Front-end code edit data:

BEGIN

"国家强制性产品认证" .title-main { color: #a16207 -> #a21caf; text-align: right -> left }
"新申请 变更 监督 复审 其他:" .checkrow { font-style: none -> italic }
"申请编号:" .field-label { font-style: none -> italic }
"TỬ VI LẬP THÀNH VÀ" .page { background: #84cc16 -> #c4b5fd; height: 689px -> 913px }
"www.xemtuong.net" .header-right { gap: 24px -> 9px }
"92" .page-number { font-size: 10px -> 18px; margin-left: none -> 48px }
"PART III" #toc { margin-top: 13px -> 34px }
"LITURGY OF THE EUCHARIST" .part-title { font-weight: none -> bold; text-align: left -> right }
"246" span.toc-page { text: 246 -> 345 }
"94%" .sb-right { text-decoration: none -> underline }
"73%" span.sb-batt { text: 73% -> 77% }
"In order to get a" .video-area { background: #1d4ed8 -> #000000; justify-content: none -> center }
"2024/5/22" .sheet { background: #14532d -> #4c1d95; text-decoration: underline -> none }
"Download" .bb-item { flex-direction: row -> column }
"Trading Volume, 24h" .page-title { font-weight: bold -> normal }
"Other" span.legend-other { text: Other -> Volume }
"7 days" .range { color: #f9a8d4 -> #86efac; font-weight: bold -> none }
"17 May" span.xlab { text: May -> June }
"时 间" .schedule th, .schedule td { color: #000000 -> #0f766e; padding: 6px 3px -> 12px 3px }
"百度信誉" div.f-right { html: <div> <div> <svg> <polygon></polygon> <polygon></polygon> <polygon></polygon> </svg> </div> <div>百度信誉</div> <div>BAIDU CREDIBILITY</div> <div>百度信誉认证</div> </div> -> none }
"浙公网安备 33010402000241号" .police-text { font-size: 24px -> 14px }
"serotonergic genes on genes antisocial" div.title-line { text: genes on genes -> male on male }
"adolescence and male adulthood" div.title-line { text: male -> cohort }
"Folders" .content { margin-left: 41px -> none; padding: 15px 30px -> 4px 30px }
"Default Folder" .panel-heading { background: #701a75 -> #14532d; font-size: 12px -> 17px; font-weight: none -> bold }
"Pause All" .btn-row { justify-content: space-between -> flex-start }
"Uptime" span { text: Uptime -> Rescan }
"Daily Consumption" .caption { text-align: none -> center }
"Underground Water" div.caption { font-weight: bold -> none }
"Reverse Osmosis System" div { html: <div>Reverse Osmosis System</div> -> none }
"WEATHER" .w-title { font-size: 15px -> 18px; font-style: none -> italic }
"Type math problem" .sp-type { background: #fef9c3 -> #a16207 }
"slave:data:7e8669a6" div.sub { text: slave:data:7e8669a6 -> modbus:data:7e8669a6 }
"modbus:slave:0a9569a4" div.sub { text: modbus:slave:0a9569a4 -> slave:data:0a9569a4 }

END

* [INSTRUCTIONS FOR THE TASK]: There is a run of lines above from the one with "VI LẬP THÀNH" to the one with "text: 246 ->"; print exactly that run, both ends included, and nothing else.

* [ANSWER SPACE]:
"TỬ VI LẬP THÀNH VÀ" .page { background: #84cc16 -> #c4b5fd; height: 689px -> 913px }
"www.xemtuong.net" .header-right { gap: 24px -> 9px }
"92" .page-number { font-size: 10px -> 18px; margin-left: none -> 48px }
"PART III" #toc { margin-top: 13px -> 34px }
"LITURGY OF THE EUCHARIST" .part-title { font-weight: none -> bold; text-align: left -> right }
"246" span.toc-page { text: 246 -> 345 }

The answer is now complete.